The MRAP may not be effective against Explosively Formed Penetrators (EFP), which use an explosive charge to propel a specially shaped metal plate at high velocity while simultaneously deforming it into an armor-piercing projectile. Use of EFPs in the Iraq war more than doubled in 2006, and as of 2007 was expected to continue to increase. In 2007, 11 percent of all roadside bomb fatalities were due to EFPs. In 2007, the Marines had estimated that the use of the MRAP could reduce casualties in Iraq due to IED attacks by as much as 80 percent. The MRAP weakness was addressed by the next-generation MRAP II. As an interim solution, the military installed a variant of the Humvee's IED defeating Frag Kit 6 armor, which adds significant weight, as well as width to the already large and heavy vehicle. In July 2008, the U.S. military reported the number of EFP attacks had dropped by 70 percent.

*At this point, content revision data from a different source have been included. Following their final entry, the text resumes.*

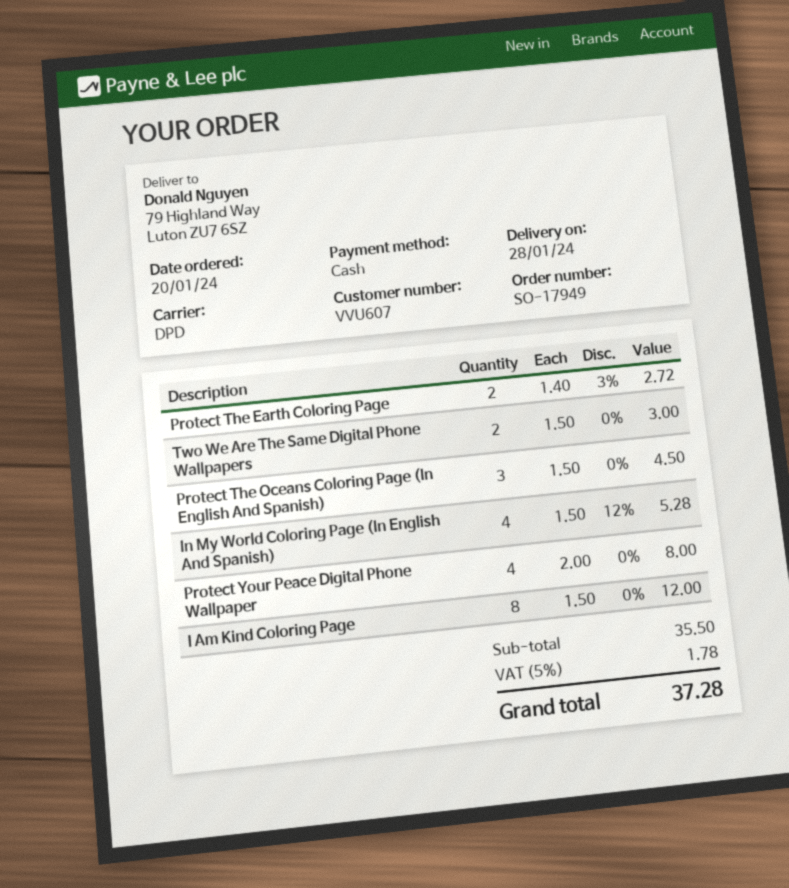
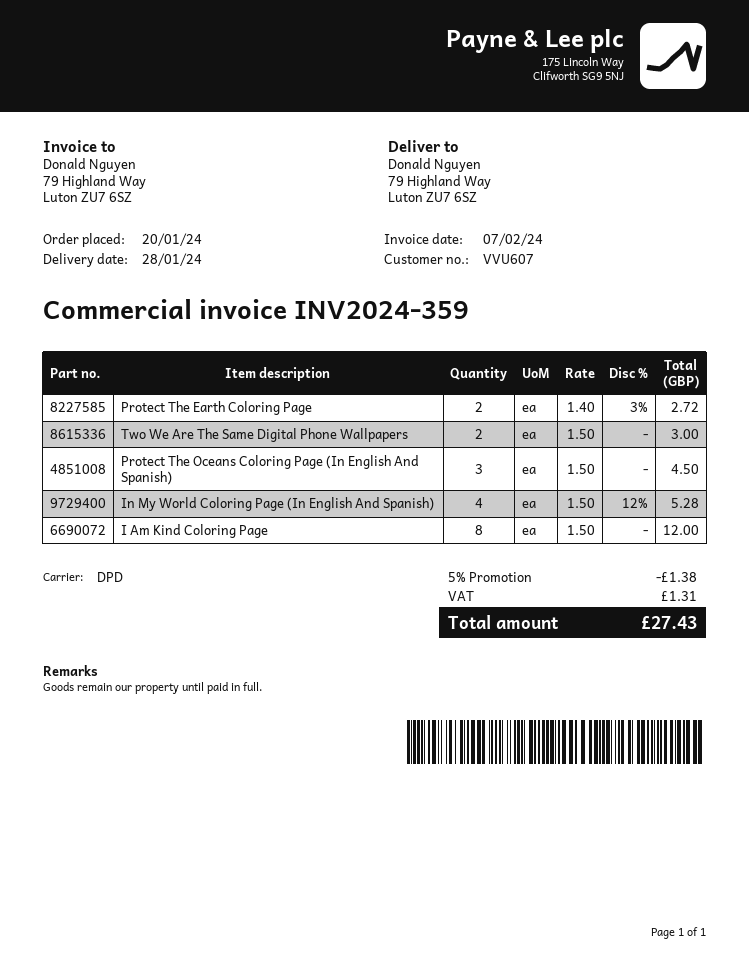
Protect Your Peace Digital Phone Wallpaper: 4 x 2.00 = 8.00 -> none
discount: none -> 5% = 1.38
tax: 1.78 -> 1.31
total: 37.28 -> 27.43

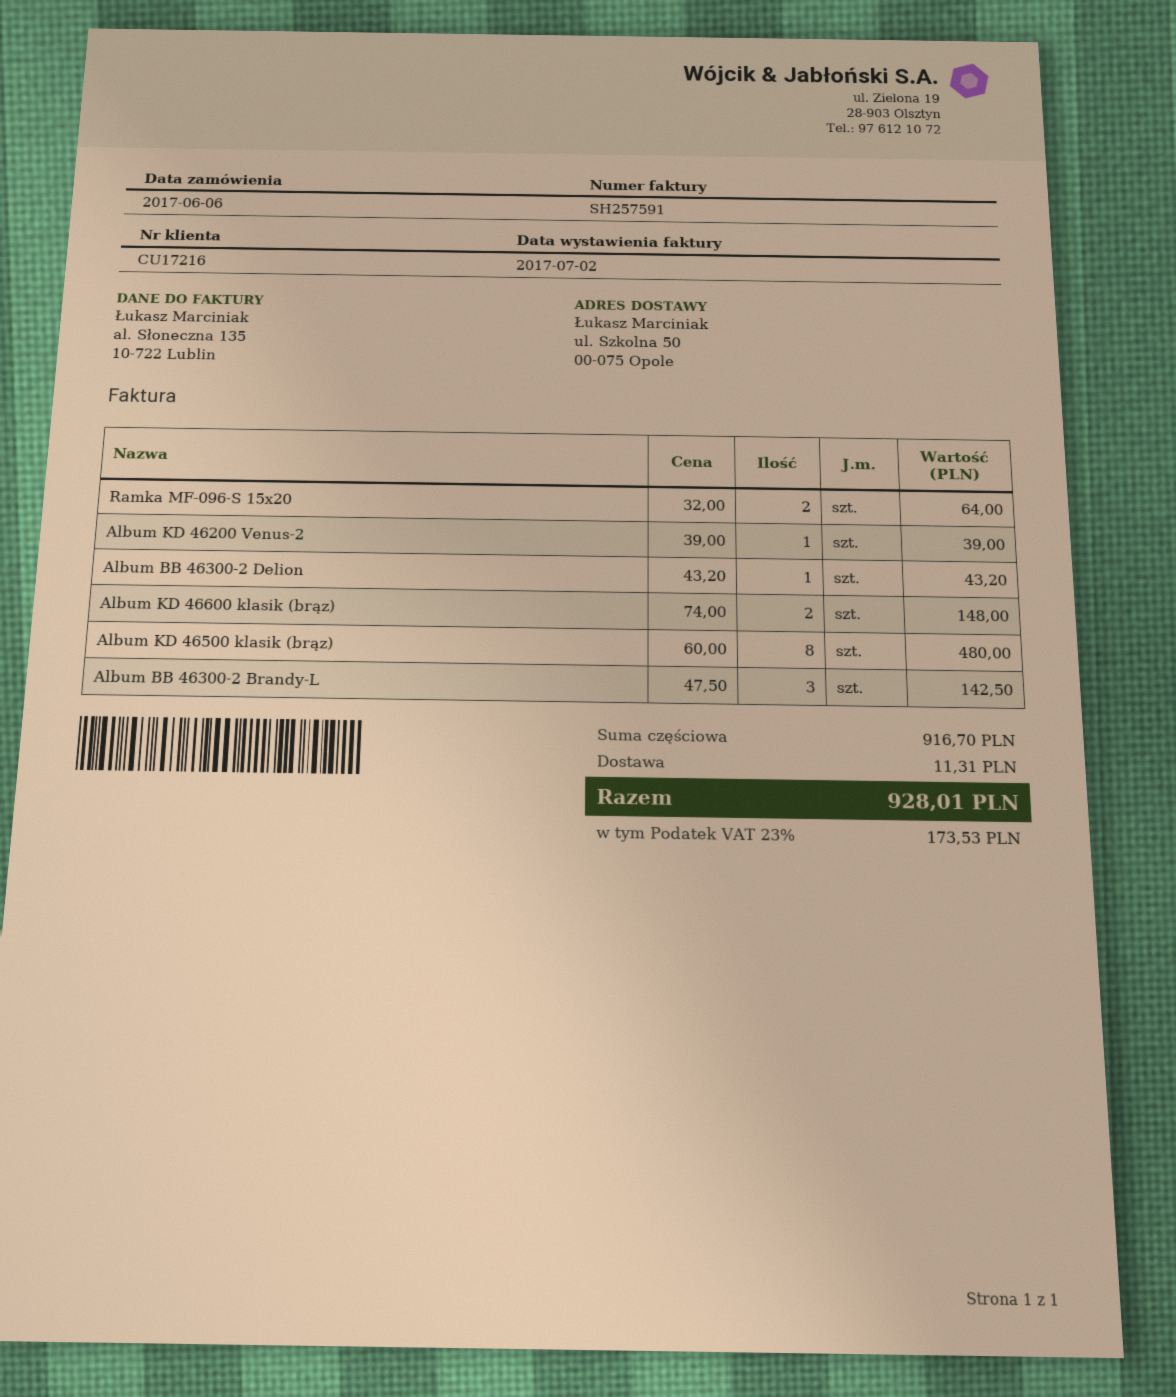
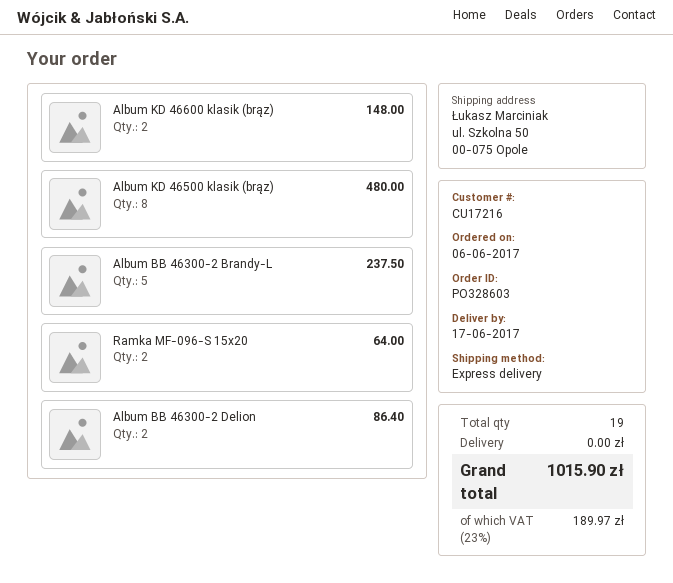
Album KD 46200 Venus-2: 1 for 39.00 -> none
Album BB 46300-2 Delion: 1 for 43.20 -> 2 for 86.40
Album BB 46300-2 Brandy-L: 3 for 142.50 -> 5 for 237.50
shipping: 11.31 -> 0.00
tax: 23% = 173.53 -> 23% = 189.97
total: 928.01 -> 1015.90

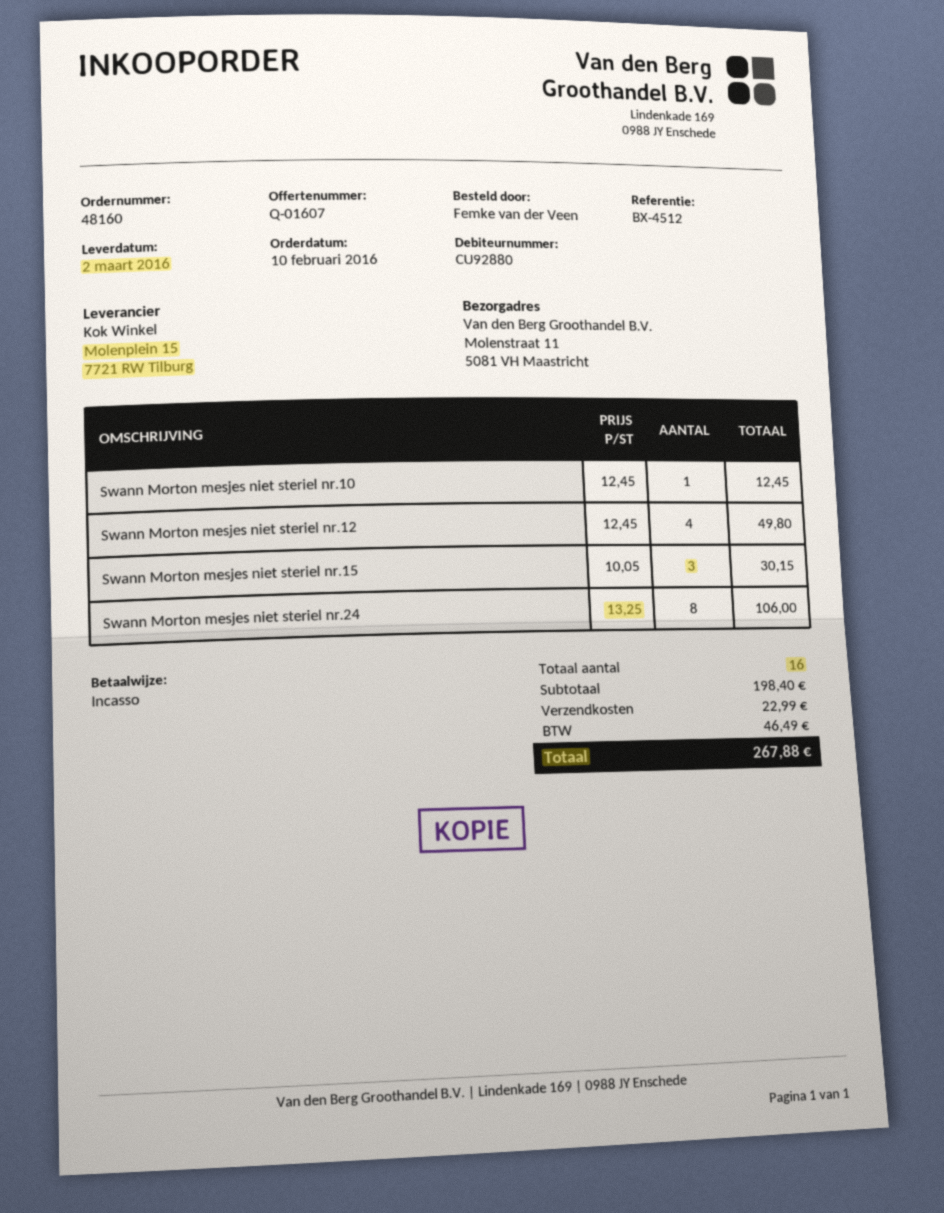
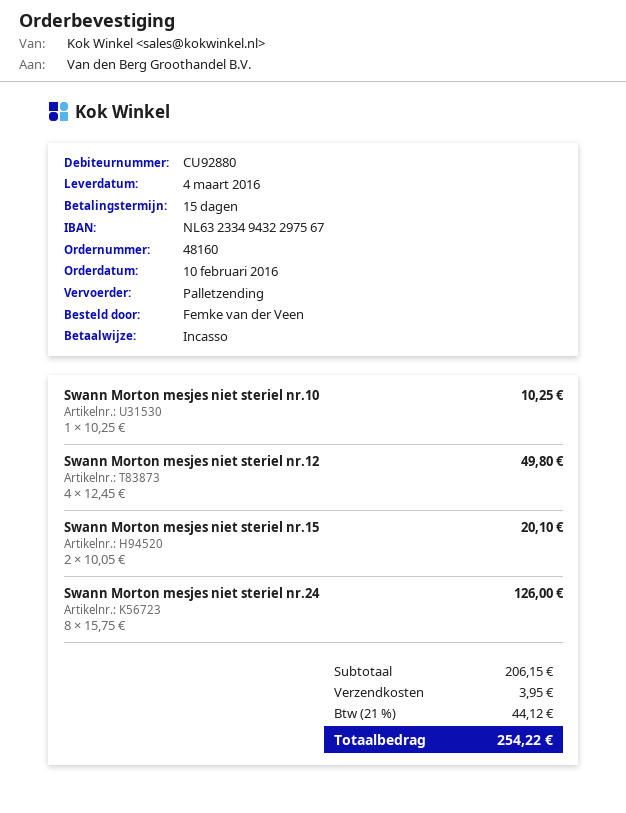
delivery date: 2016-03-02 -> 2016-03-04
Swann Morton mesjes niet steriel nr.10: 1 x 12.45 = 12.45 -> 1 x 10.25 = 10.25
Swann Morton mesjes niet steriel nr.15: 3 x 10.05 = 30.15 -> 2 x 10.05 = 20.10
Swann Morton mesjes niet steriel nr.24: 8 x 13.25 = 106.00 -> 8 x 15.75 = 126.00
subtotal: 198.40 -> 206.15
shipping: 22.99 -> 3.95
tax: 46.49 -> 44.12
total: 267.88 -> 254.22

On January 19th, 2008, a 3rd Infantry Division U.S. Army soldier operating as the exposed turret gunner, was killed in a Navistar MaxxPro MRAP vehicle by an ANFO IED estimated at 600 lb. It is unknown whether the gunner was killed by the explosion or by the vehicle when it rolled over after the blast. The vehicle?s v-hull was not compromised. The crew compartment also appeared to be uncompromised, and the three other crew members inside the vehicle survived; one with a shattered left foot, a broken nose and several broken teeth; one with a fractured foot; and the third physically unharmed.